I felt confident I could achieve this as I’ve done 10x90kg half squat; there was however a little doubt at the back of my mind as to how I’d find the 15rep efforts in the beginning because I never do sets past ten reps at lighter weights.  While the overall set of lifts seemed like they would be easy to do, I wasn’t taking anything for granted.


Squats are always the first thing I do at the gym and this session – on the Monday before Christmas – wasn’t going to be any different.  I warmed up for squats in the usual way by doing three deep reps with an empty 20kg bar which both begins to warm me up but also ensures I’ve set the equipment, in particularly the safety bars, in the right places. While I didn’t expect to need them for this, it doesn’t cost anything to put them in place. Once I’d done 3x20kg I then proceeded to do 3x40kg, 3x50kg and 3x60kg which all felt very simple and like I was barely training. I then took a few minutes before starting Seb’s Squat Challenge!

The first set of 15x65kg (143lb) felt easy. My legs were warmed up and it was a set well within my capabilities so I just did the 15 reps straight off and then added 2.5kg to each end of the bar for the 15x70kg (154lb). I took a minute or two rest and was then able to go through this second set with only a momentary pause around the 8th rep.

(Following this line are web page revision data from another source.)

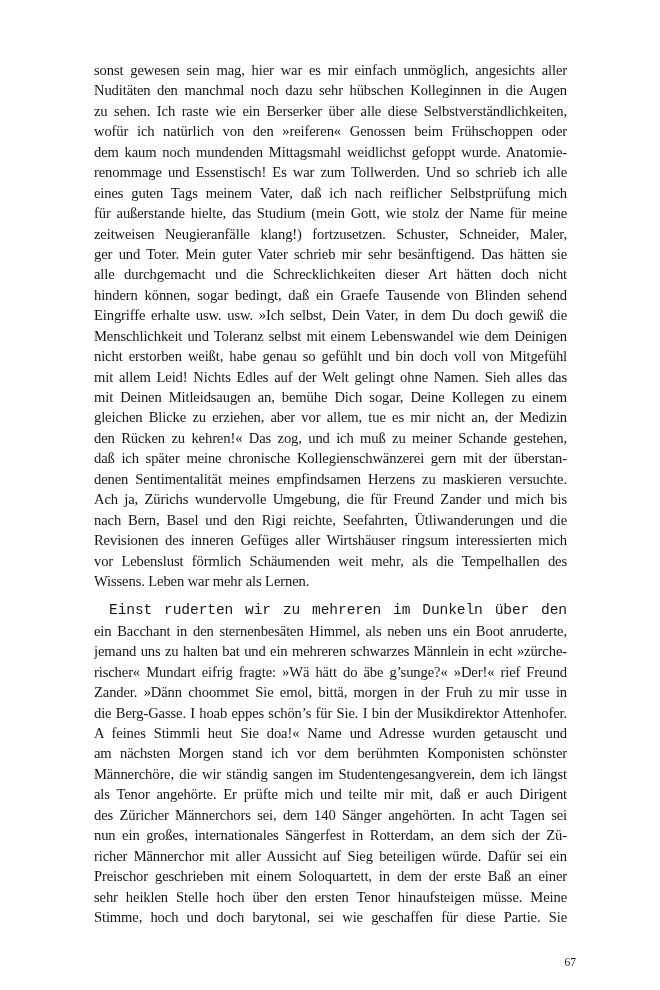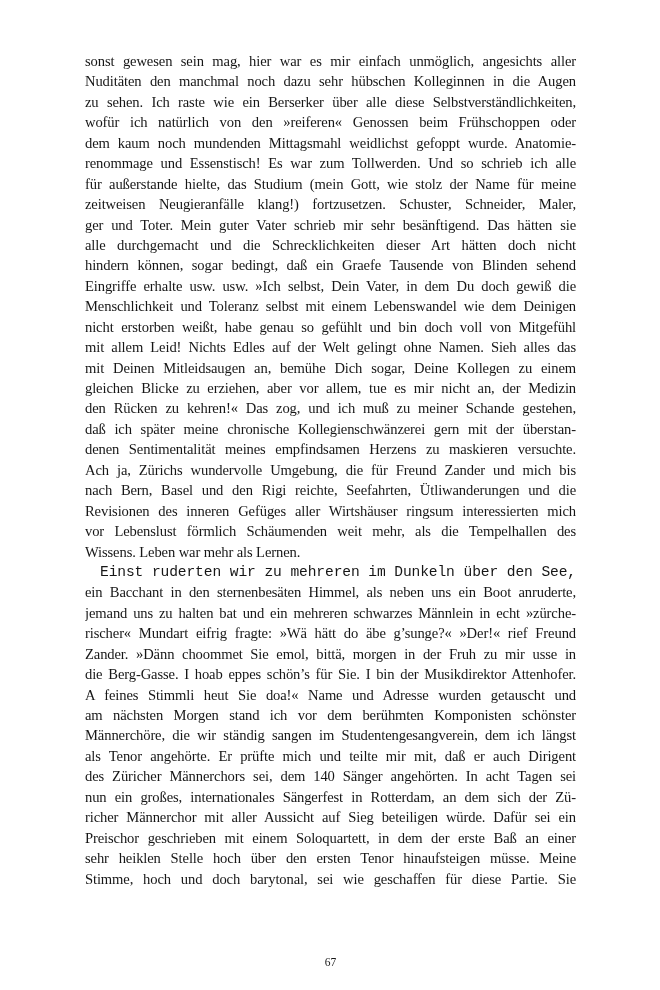--- a/index.html
+++ b/index.html
@@ -30,7 +30,7 @@
     letter-spacing: -0.12px;
   }
   .paragraph {
-    margin: 0;
+    margin: 9px;
     padding: 0;
   }
   .line {

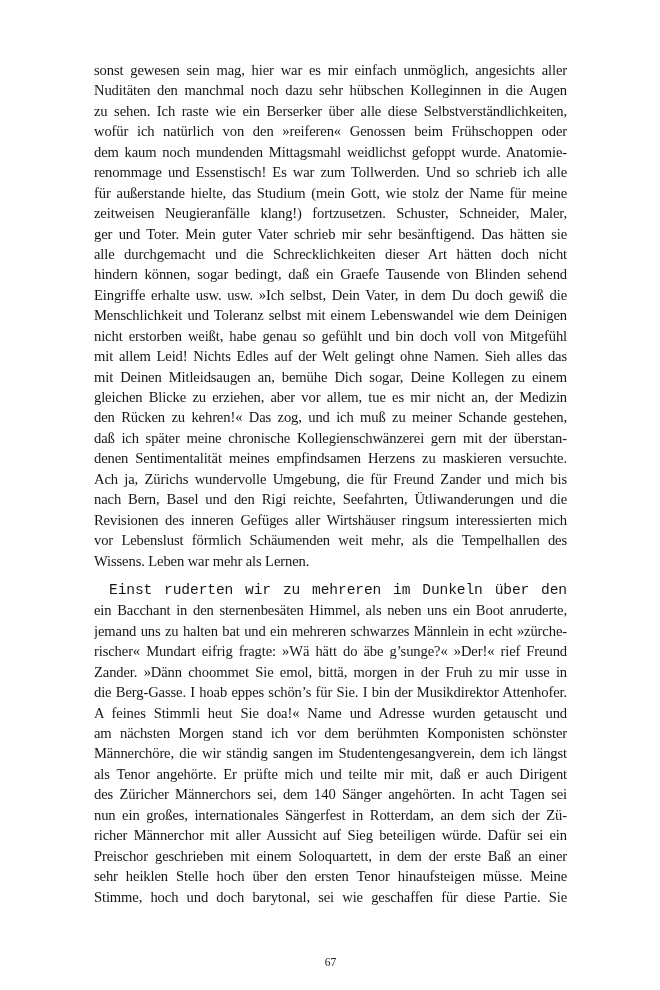--- a/index.html
+++ b/index.html
@@ -69,6 +69,7 @@
         <div class="line">wofür ich natürlich von den »reiferen« Genossen beim Frühschoppen oder</div>
         <div class="line">dem kaum noch mundenden Mittagsmahl weidlichst gefoppt wurde. Anatomie-</div>
         <div class="line">renommage und Essenstisch! Es war zum Tollwerden. Und so schrieb ich alle</div>
+        <div class="line">eines guten Tags meinem Vater, daß ich nach reiflicher Selbstprüfung mich</div>
         <div class="line">für außerstande hielte, das Studium (mein Gott, wie stolz der Name für meine</div>
         <div class="line">zeitweisen Neugieranfälle klang!) fortzusetzen. Schuster, Schneider, Maler,</div>
         <div class="line">ger und Toter. Mein guter Vater schrieb mir sehr besänftigend. Das hätten sie</div>

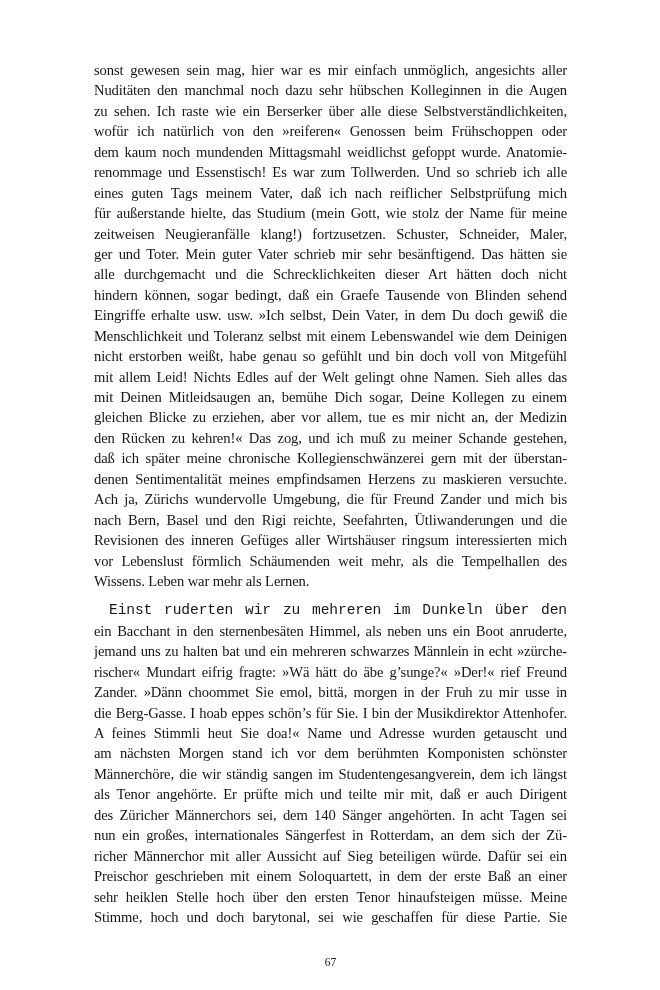--- a/index.html
+++ b/index.html
@@ -51,7 +51,7 @@
     left: 85px;
     top: 956px;
     width: 491px;
-    text-align: center;
+    text-align: right;
     font-size: 11.5px;
     letter-spacing: 0;
     color: #161616;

Having loaded the bar to 75kg (165lb) for the next fifteen reps I had confidence that if I could get through this things would get easier on the remaining sets. Unracking the bar I began to notice it was feeling a little heavier and once again paused around the 8th or 9th rep than as I reached the 12th I knew I had the strength for the last three reps but also that I would need to take a second or two extra rest at the top before starting the next rep. Things were beginning to get a little tougher.

At 80kg (176lbs) I felt confident in the knowledge that I now only needed to do ten reps which I have regularly done before. It proved relatively easy as did the next set at 85kg (187lbs). By now the bar was definitely feeling heavier when I unracked it but having unracked as high as 160kg I expected this.

With the final set only requiring five reps at 90kg (198lb), I even felt confident enough to repeat my first rep as I could see I didn’t go deep enough. Even though I’d already done 60+ reps it might have been the easiest set of the lot.

I’d done it – mission accomplished! Of course there is no official Seb’s Squat Challenge it’s just something I wanted to see if I could do. All told it took me about twenty mins with breaks of 2-3mins between sets. There was the occasional rep where I dug deeper but in all honesty it never felt that difficult. Most of the sets were done with barely a pause. The one remaining doubt is whether I was going deep enough. A half squat should see the thighs parallel and, if I were being hyper-critical, I’d like to have gone an inch or two deeper but it was close enough.

And yet there’s a catch. Seb Coe weighed 2/3rds of what I do – 59kg vs 90kg. Where the final set was about 1-1/2 time his body weight, it’s equal to mine. To truly take on this challenge, I’d need to up the weights and set them to the same percentage of body weight as Seb did. I know I’m not ready for that, and while I can probably get close to deep enough for five half-squats at 135kg, it’s all the preceding lifts which would be make it tough. Even so, maybe when I’m finishing up at the gym in March I will give it a go!


Weight training can be an important supplement to run training and if you decide to start doing squats – even just air squats with body weight or with a weighted vest, remember that Pete Magill states “Pause when your thighs are near-parallel or parallel to the ground – a quarter squat for maximum velocity training and half squat for acceleration”.

If, like me you end up at the gym, I think it’s worth working through all ranges of motion at different times. One day I train at getting used to squatting the heaviest weight I can and this might only allow me to confidently do a quarter squat. The next time I train I might focus on achieving half squats which are inevitably at a lighter weight but allow my legs to recover from the very heavy day. At the end of each session I usually do a set of the deepest squats I can, ass-to-grass as Rich terms it, where my thighs are touching the backs of calves – again these will be even lighter but useful in adding support and confidence for heavier lifts.